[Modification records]
::::::
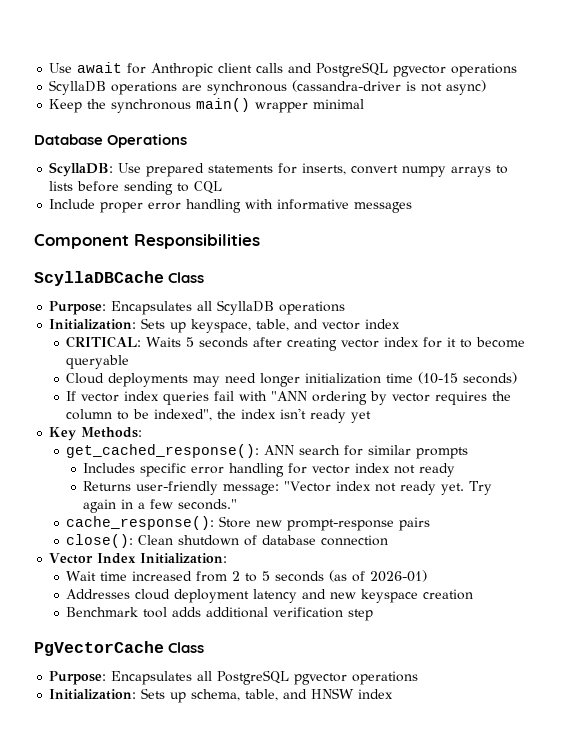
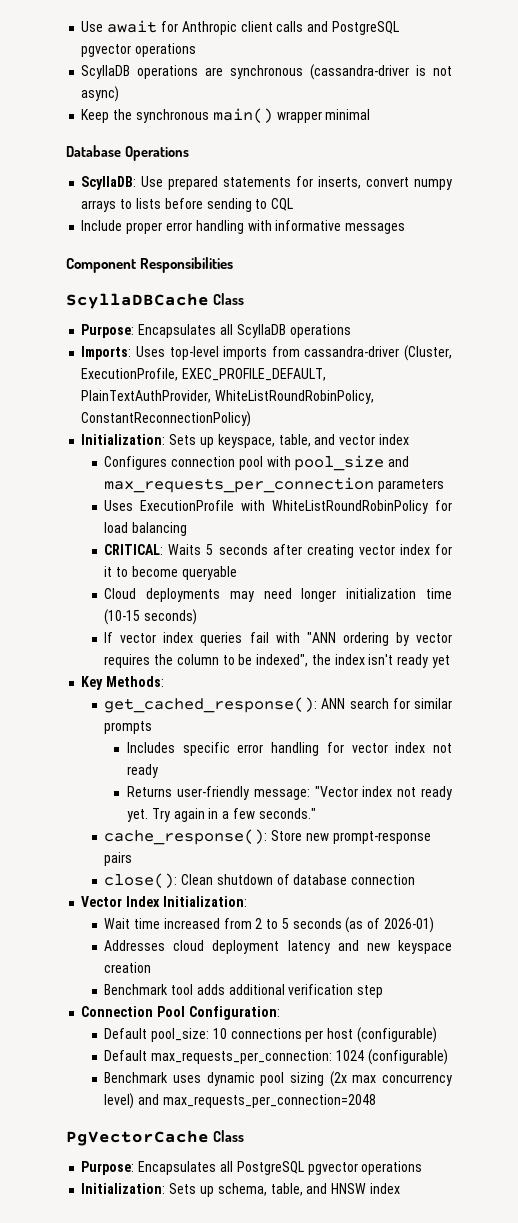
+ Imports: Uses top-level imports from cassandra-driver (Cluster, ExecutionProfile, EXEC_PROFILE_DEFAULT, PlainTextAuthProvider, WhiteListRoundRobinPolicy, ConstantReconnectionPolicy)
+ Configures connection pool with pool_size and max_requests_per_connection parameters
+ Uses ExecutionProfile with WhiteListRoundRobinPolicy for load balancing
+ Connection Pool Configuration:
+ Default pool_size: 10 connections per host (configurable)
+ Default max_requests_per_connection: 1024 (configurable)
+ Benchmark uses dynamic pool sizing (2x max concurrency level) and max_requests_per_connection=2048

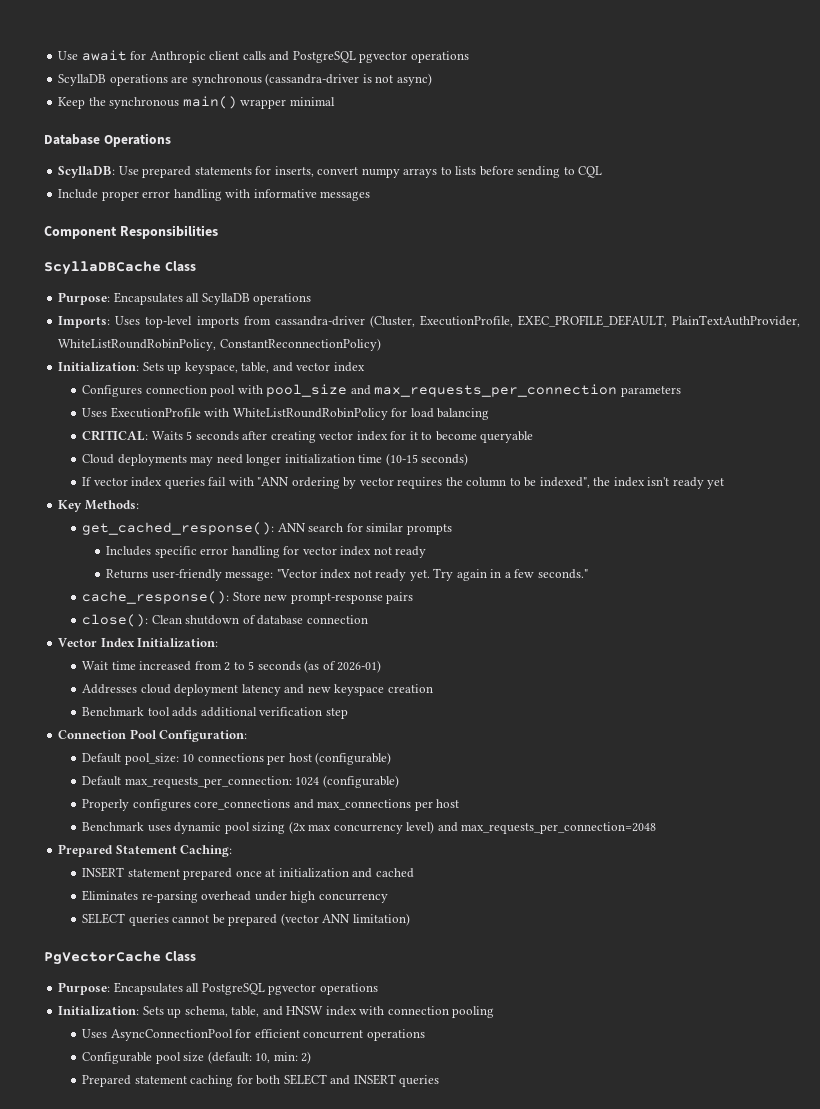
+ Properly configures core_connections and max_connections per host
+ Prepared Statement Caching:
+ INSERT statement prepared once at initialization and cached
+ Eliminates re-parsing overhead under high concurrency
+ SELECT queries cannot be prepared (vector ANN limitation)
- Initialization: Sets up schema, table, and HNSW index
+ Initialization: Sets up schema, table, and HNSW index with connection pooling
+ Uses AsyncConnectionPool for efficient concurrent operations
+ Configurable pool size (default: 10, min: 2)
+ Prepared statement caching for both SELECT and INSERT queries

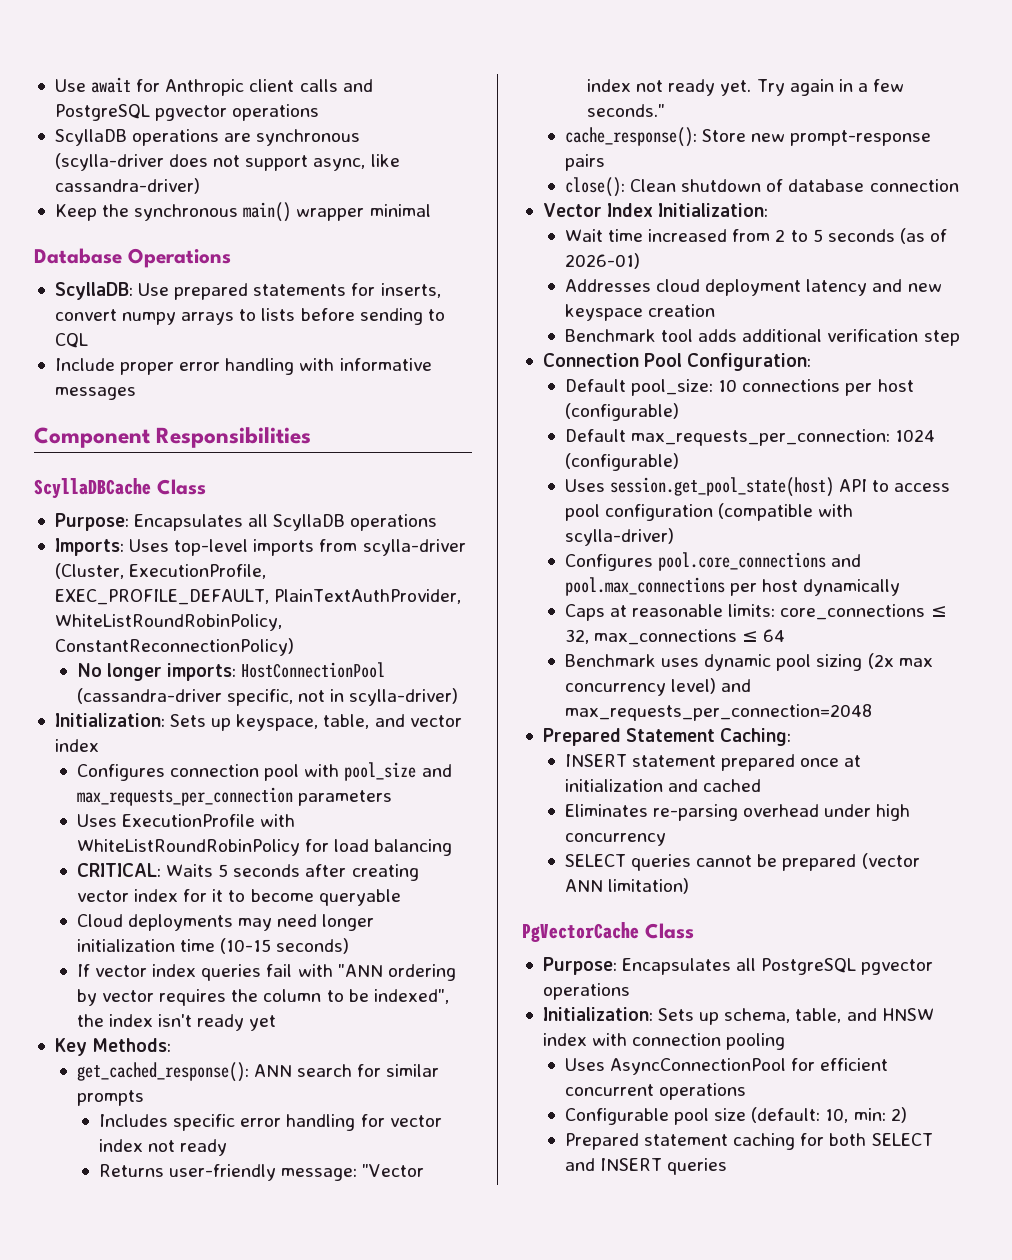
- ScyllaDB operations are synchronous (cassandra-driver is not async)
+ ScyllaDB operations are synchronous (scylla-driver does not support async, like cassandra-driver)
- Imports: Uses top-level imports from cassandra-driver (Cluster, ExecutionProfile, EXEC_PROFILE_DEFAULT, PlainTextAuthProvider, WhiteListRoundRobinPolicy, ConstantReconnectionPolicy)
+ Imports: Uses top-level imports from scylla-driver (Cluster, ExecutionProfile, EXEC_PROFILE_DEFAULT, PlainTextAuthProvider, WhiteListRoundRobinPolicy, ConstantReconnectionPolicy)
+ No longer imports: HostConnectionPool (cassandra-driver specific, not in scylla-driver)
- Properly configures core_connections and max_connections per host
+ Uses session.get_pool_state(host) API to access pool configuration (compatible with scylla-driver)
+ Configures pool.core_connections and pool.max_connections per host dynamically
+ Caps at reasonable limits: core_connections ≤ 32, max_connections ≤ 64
::::::
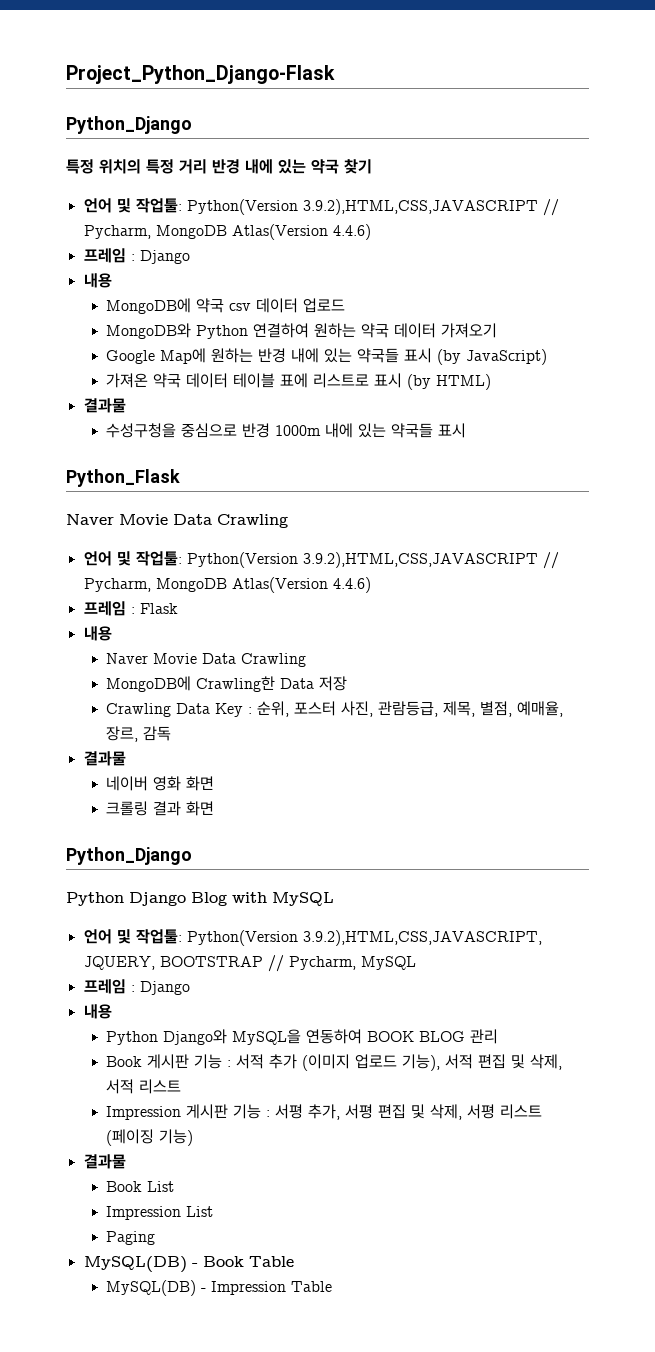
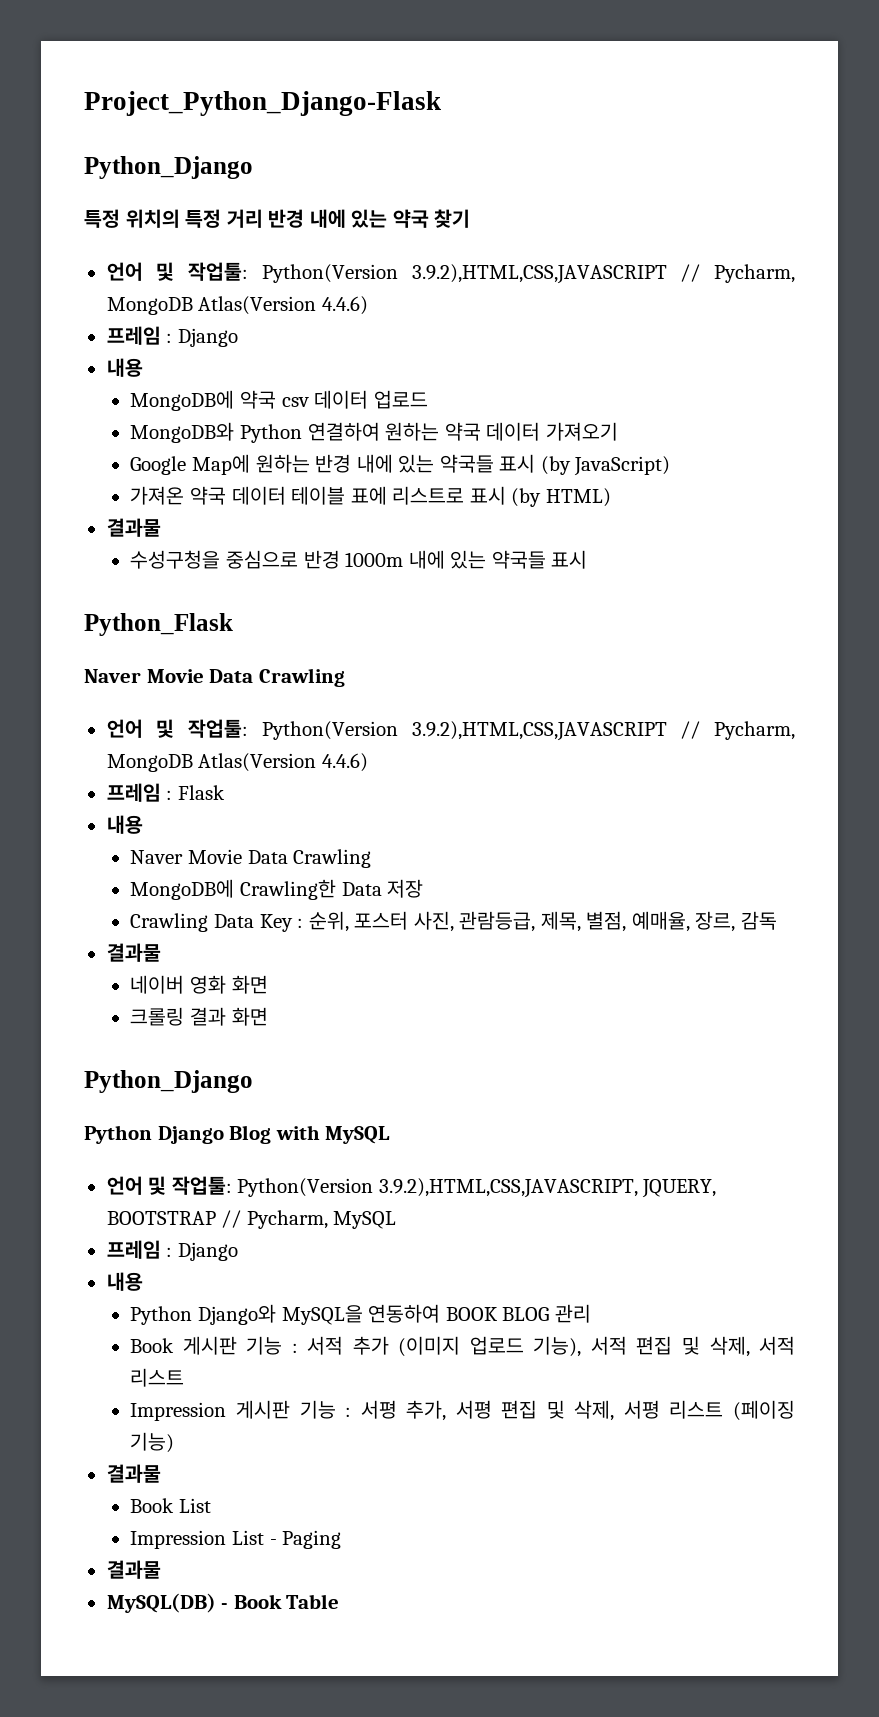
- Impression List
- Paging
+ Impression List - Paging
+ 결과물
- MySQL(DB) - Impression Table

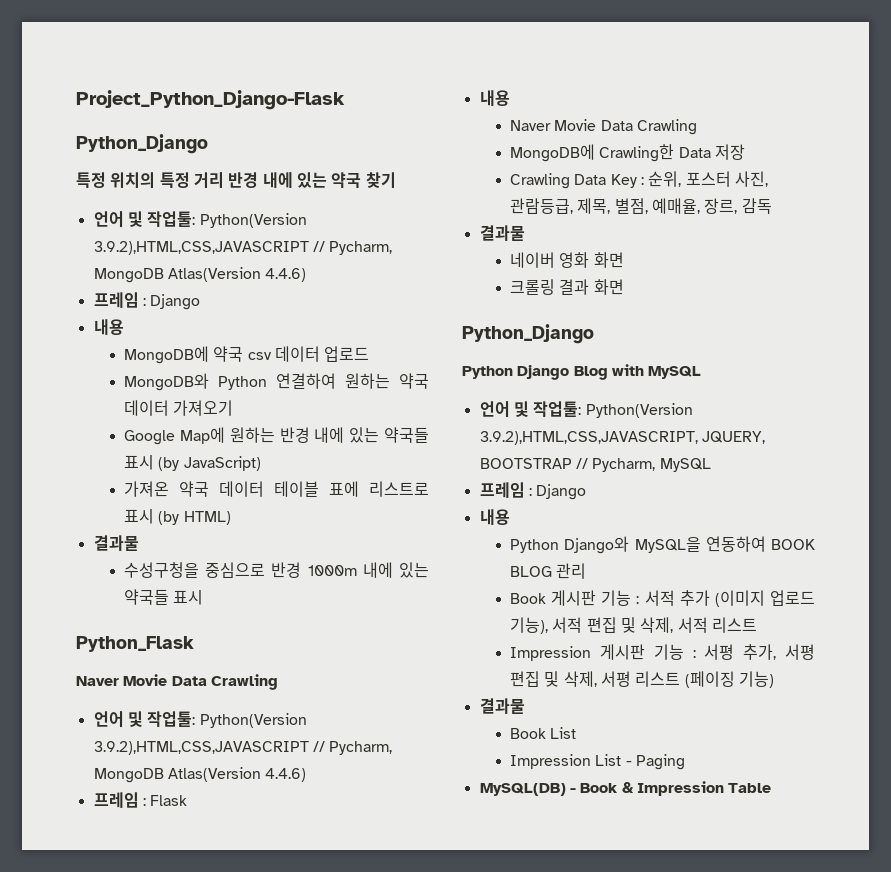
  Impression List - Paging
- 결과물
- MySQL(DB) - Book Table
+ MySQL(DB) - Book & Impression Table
::::::
**INSTRUCTIONS TO FOLLOW:** Lines holding the word "index" in the entries above are the ones to pull out. Copy them all.

**SOLUTION:**
- Initialization: Sets up schema, table, and HNSW index
+ Initialization: Sets up schema, table, and HNSW index with connection pooling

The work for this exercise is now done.